- EXERCISE: Although the entries contain pictures, repeat only their words, exactly as written.
Start of SOURCE INFORMATION
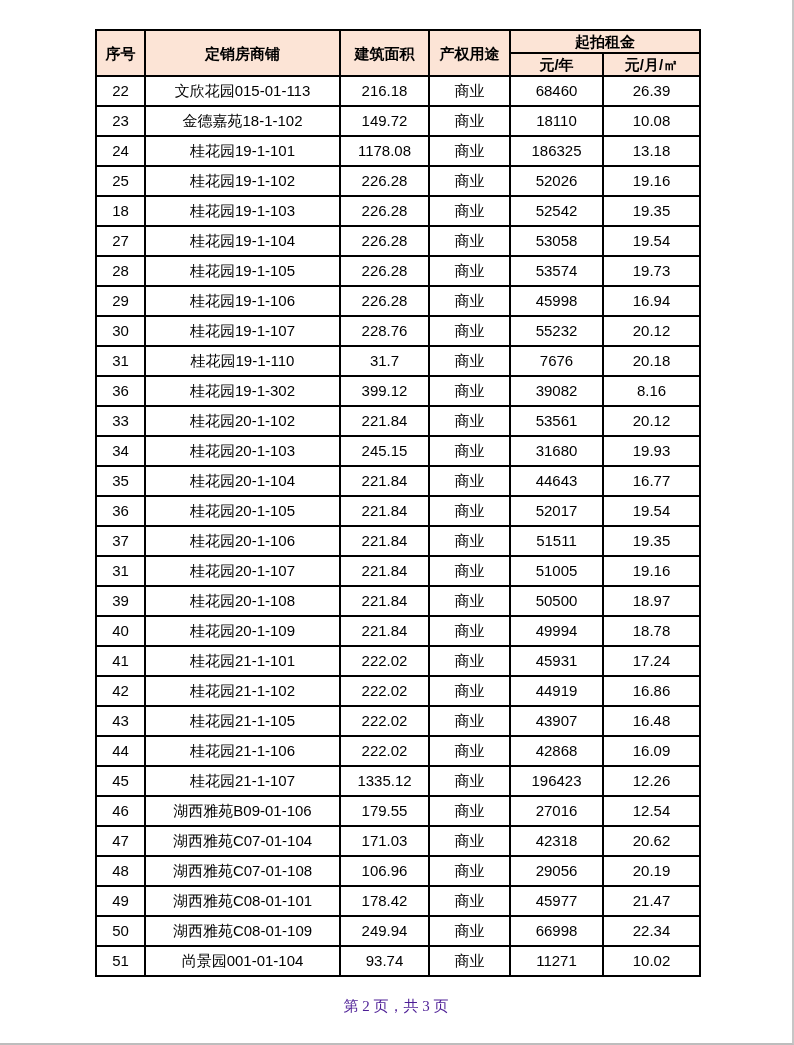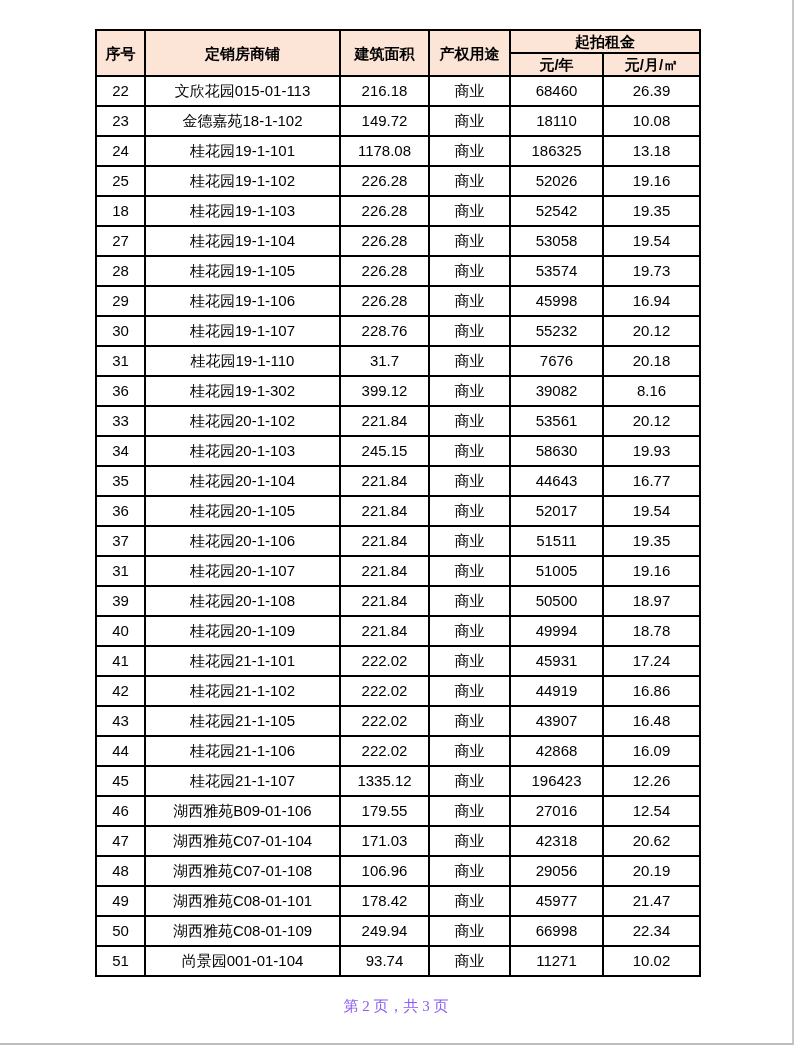--- a/index.html
+++ b/index.html
@@ -189,7 +189,7 @@
           <td>桂花园20-1-103</td>
           <td>245.15</td>
           <td>商业</td>
-          <td>58630</td>
+          <td>31680</td>
           <td>19.93</td>
         </tr>
         <tr>

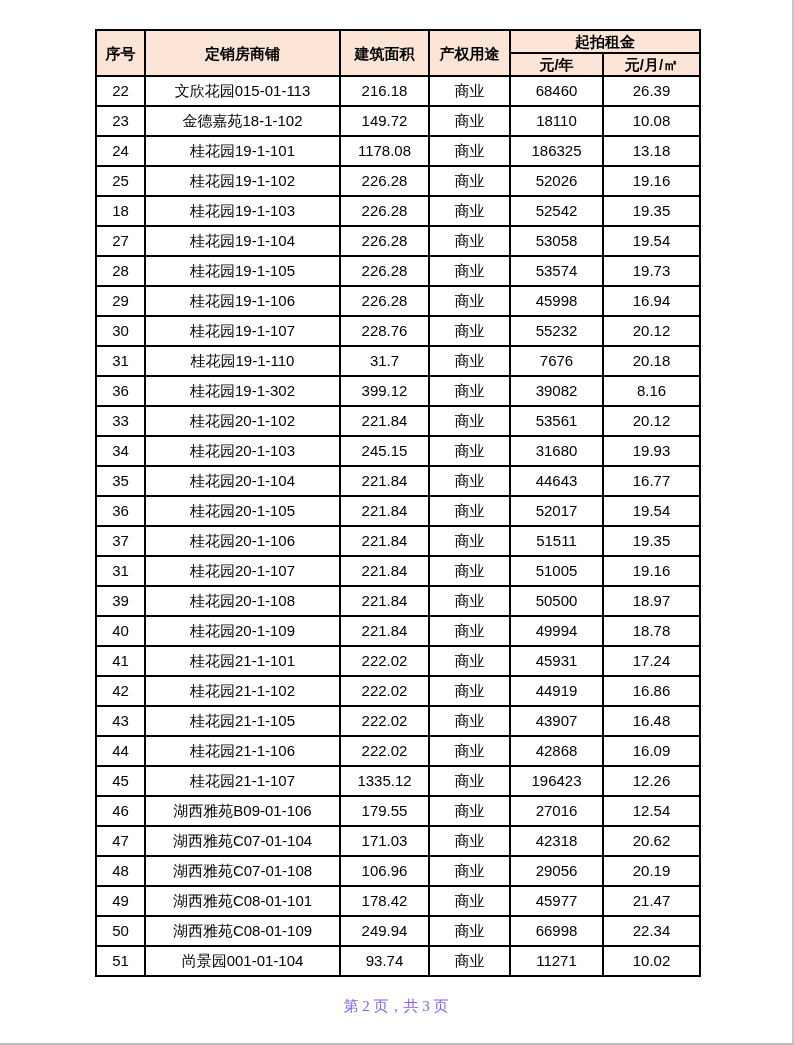--- a/index.html
+++ b/index.html
@@ -57,7 +57,7 @@
     text-align: center;
     font-family: "Liberation Serif", "DejaVu Serif", serif;
     font-size: 15px;
-    color: #8b5cf6;
+    color: #4c1d95;
   }
 </style>
 </head>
End of SOURCE INFORMATION
- YOUR RESPONSE:
--- a/index.html
+++ b/index.html
@@ -189,7 +189,7 @@
           <td>桂花园20-1-103</td>
           <td>245.15</td>
           <td>商业</td>
-          <td>58630</td>
+          <td>31680</td>
           <td>19.93</td>
         </tr>
         <tr>

--- a/index.html
+++ b/index.html
@@ -57,7 +57,7 @@
     text-align: center;
     font-family: "Liberation Serif", "DejaVu Serif", serif;
     font-size: 15px;
-    color: #8b5cf6;
+    color: #4c1d95;
   }
 </style>
 </head>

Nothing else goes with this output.